Per molti ormai oggi è diventata un’occasione consumistica come tante per festeggiare l’universo femminile e regalare mimose (tipico simbolo italiano di questa festa); ma in realtà dietro la festa della donna si nasconde un significato molto più importante. Dobbiamo tornare con la memoria alla New York del 1908 quando un gruppo di camiciaie dell’industria tessile Cotton, decisero di scioperare contro le disumane condizioni di lavoro.

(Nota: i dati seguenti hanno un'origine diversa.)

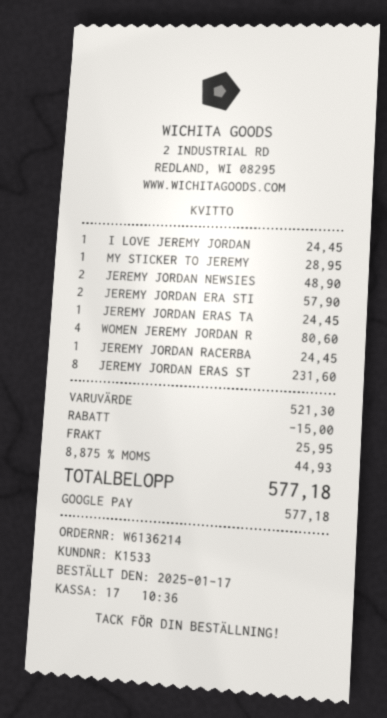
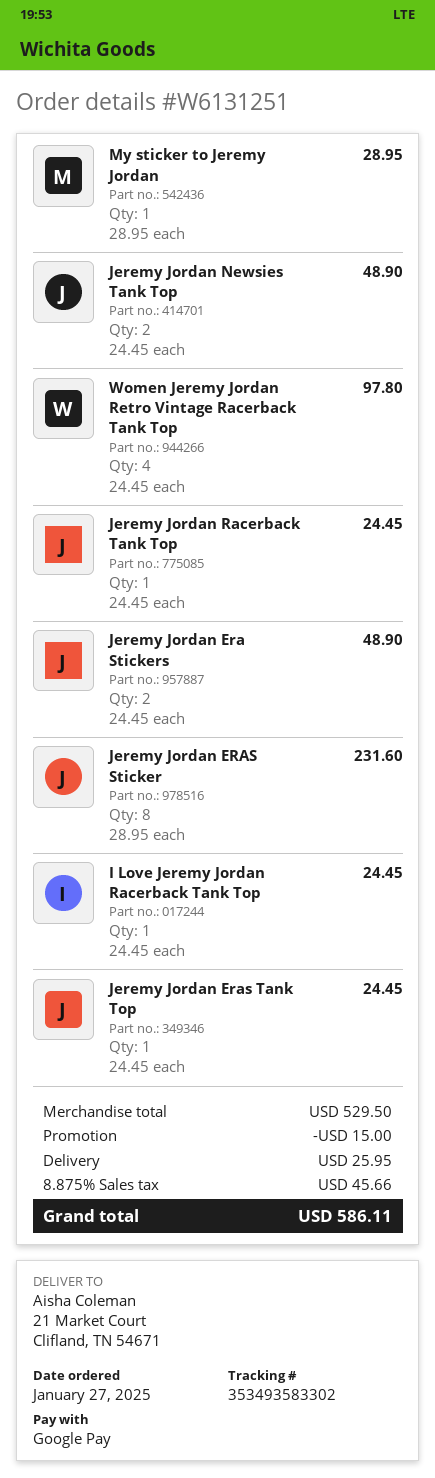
order number: W6136214 -> W6131251
order date: 2025-01-17 -> 2025-01-27
JEREMY JORDAN ERA STI: 2 for 57.90 -> 2 for 48.90
WOMEN JEREMY JORDAN R: 4 for 80.60 -> 4 for 97.80
subtotal: 521.30 -> 529.50
tax: 8.875% = 44.93 -> 8.875% = 45.66
total: 577.18 -> 586.11

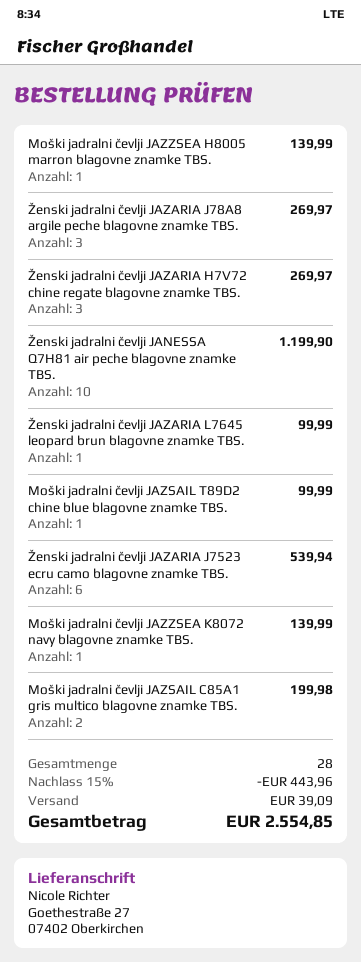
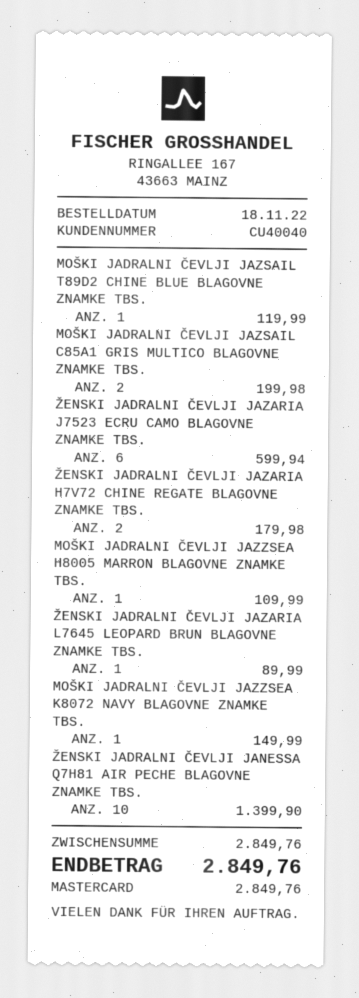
Moški jadralni čevlji JAZZSEA H8005 marron blagovne znamke TBS.: 1 for 139.99 -> 1 for 109.99
Ženski jadralni čevlji JAZARIA J78A8 argile peche blagovne znamke TBS.: 3 for 269.97 -> none
Ženski jadralni čevlji JAZARIA H7V72 chine regate blagovne znamke TBS.: 3 for 269.97 -> 2 for 179.98
Ženski jadralni čevlji JANESSA Q7H81 air peche blagovne znamke TBS.: 10 for 1199.90 -> 10 for 1399.90
Ženski jadralni čevlji JAZARIA L7645 leopard brun blagovne znamke TBS.: 1 for 99.99 -> 1 for 89.99
Moški jadralni čevlji JAZSAIL T89D2 chine blue blagovne znamke TBS.: 1 for 99.99 -> 1 for 119.99
Ženski jadralni čevlji JAZARIA J7523 ecru camo blagovne znamke TBS.: 6 for 539.94 -> 6 for 599.94
Moški jadralni čevlji JAZZSEA K8072 navy blagovne znamke TBS.: 1 for 139.99 -> 1 for 149.99
discount: 15% = 443.96 -> none
shipping: 39.09 -> none
total: 2554.85 -> 2849.76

Proprio l’8 marzo Mr. Johnson, il proprietario della fabbrica, decise di chiudere tutte le uscite bloccando le operaie all’interno. Purtroppo il destino volle che all’interno della fabbrica scoppiasse un incendio nel quale persero la vita 129 donne, molte delle quale immigrate italiane andate in America per cercare fortuna. L’evento sconvolse a tal punto l’opinione pubblica che Rosa Luxemburg propose l’8 marzo come festa internazionale per i diritti delle donne. Da allora di strada le donne ne hanno fatta guadagnando sempre più diritti anche se non in maniera facile. Ma nel 2010, alla luce di quello che succede nel Mondo, possiamo veramente dire che la donna ha raggiunto la parità?